Segment Start: Data
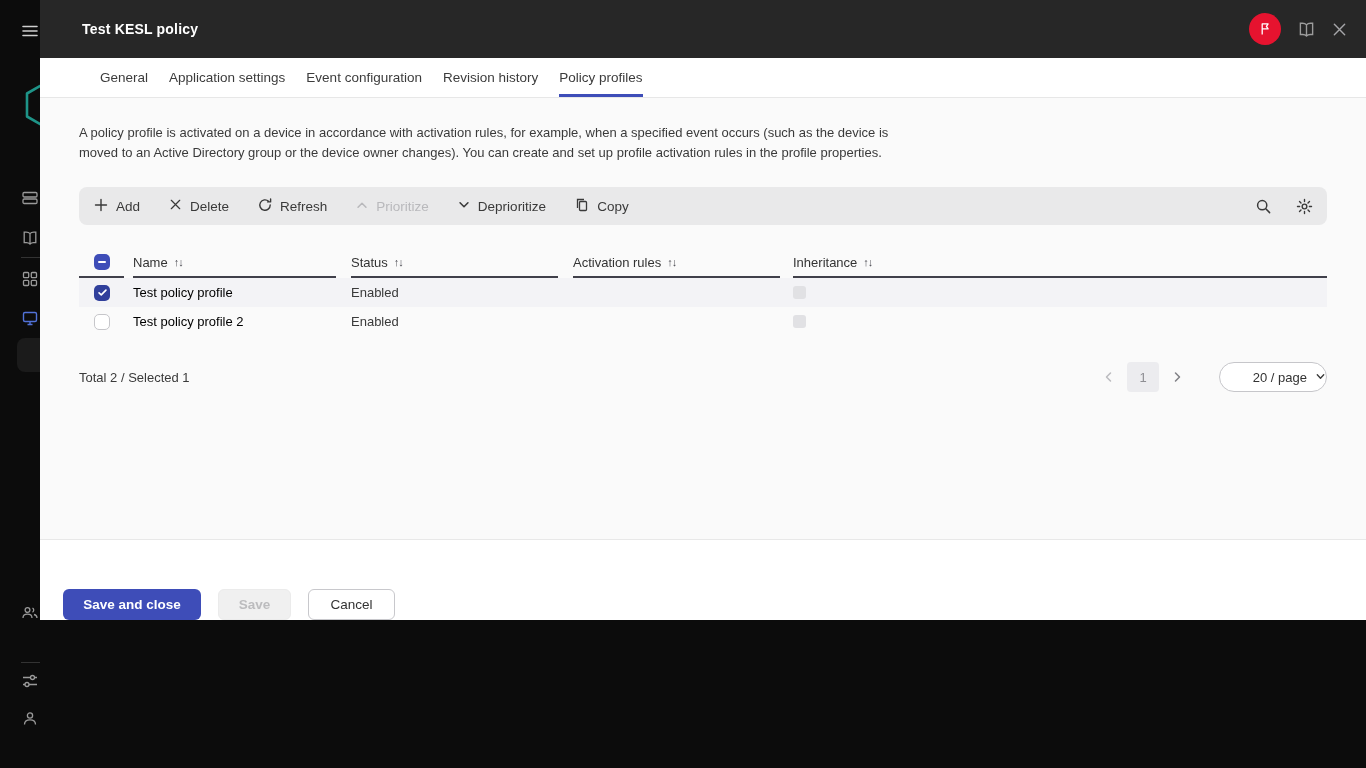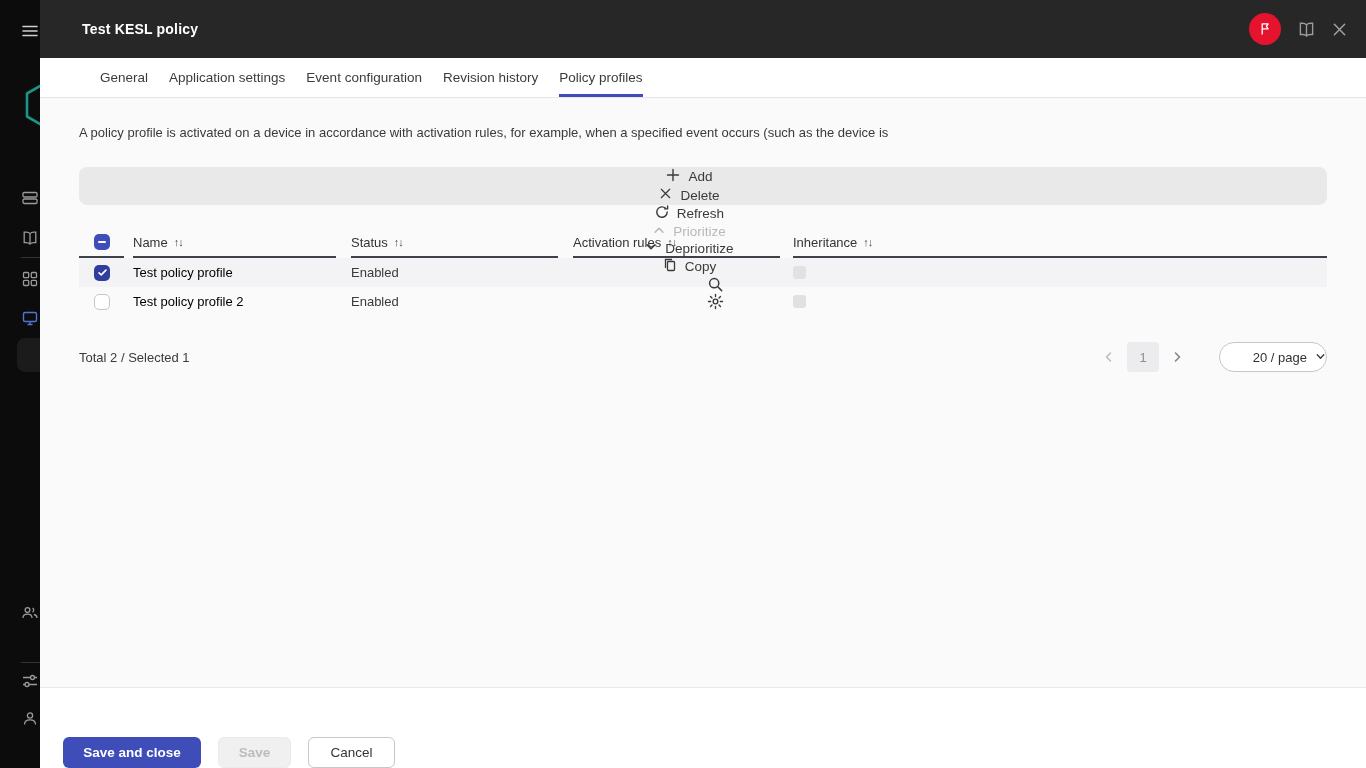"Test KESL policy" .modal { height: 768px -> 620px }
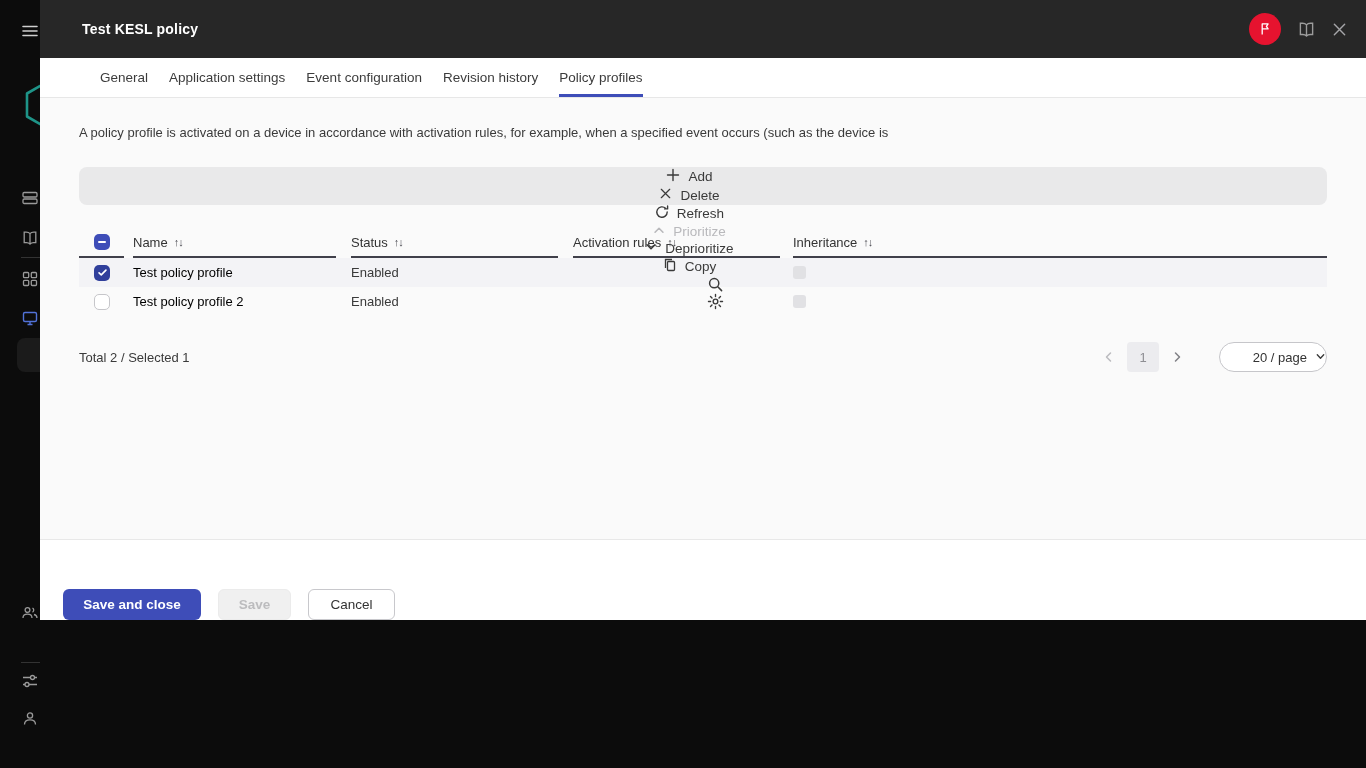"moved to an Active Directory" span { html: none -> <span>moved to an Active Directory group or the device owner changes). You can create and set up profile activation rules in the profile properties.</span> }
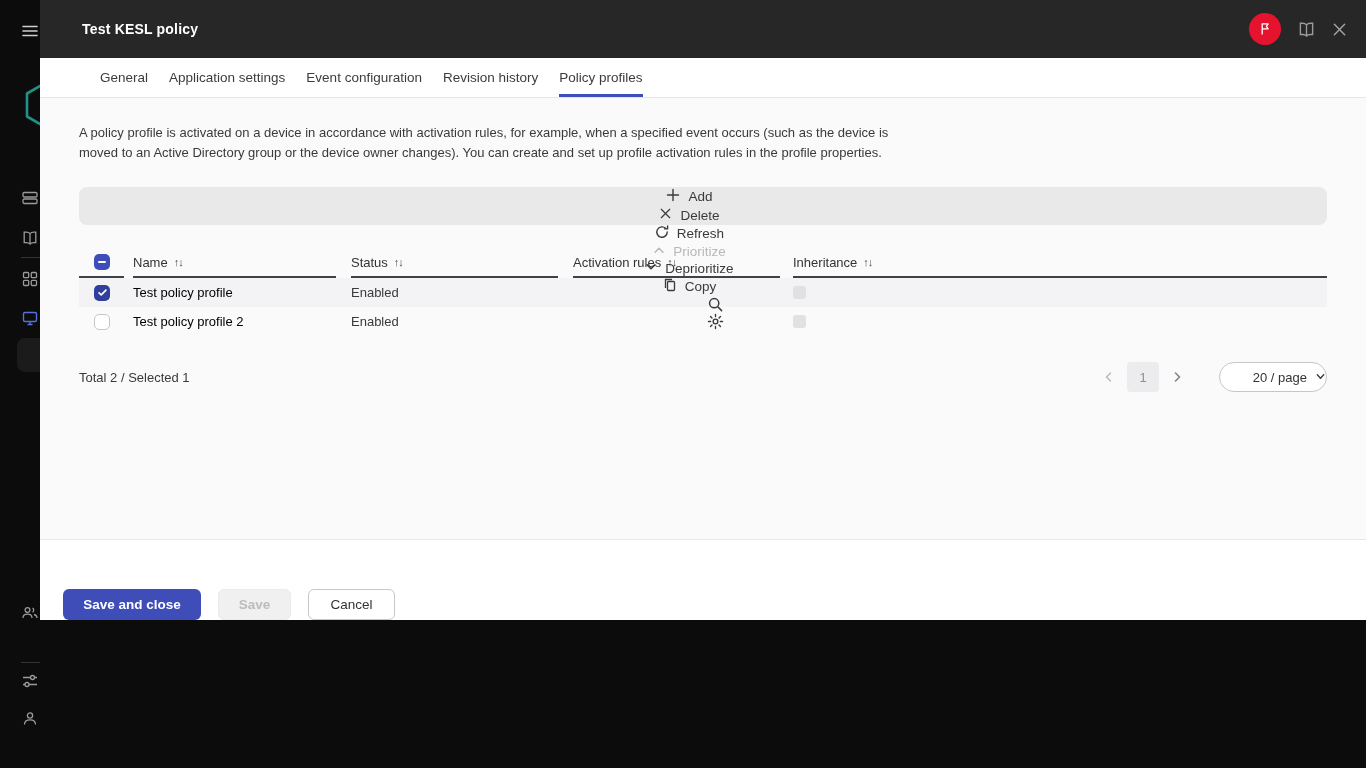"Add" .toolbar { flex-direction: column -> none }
Segment End: Data
Segment Start: Data
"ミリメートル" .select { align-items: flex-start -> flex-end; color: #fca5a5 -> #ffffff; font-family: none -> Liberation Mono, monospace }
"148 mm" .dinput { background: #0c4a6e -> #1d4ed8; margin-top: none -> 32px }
Segment End: Data
» **Work instruction**
Keep to the lines above from the line with "html: none ->" to the line with "flex-direction: column ->", and set down exactly those, inclusive, with nothing else and every picture left out.

» **Exercise result**
"moved to an Active Directory" span { html: none -> <span>moved to an Active Directory group or the device owner changes). You can create and set up profile activation rules in the profile properties.</span> }
"Add" .toolbar { flex-direction: column -> none }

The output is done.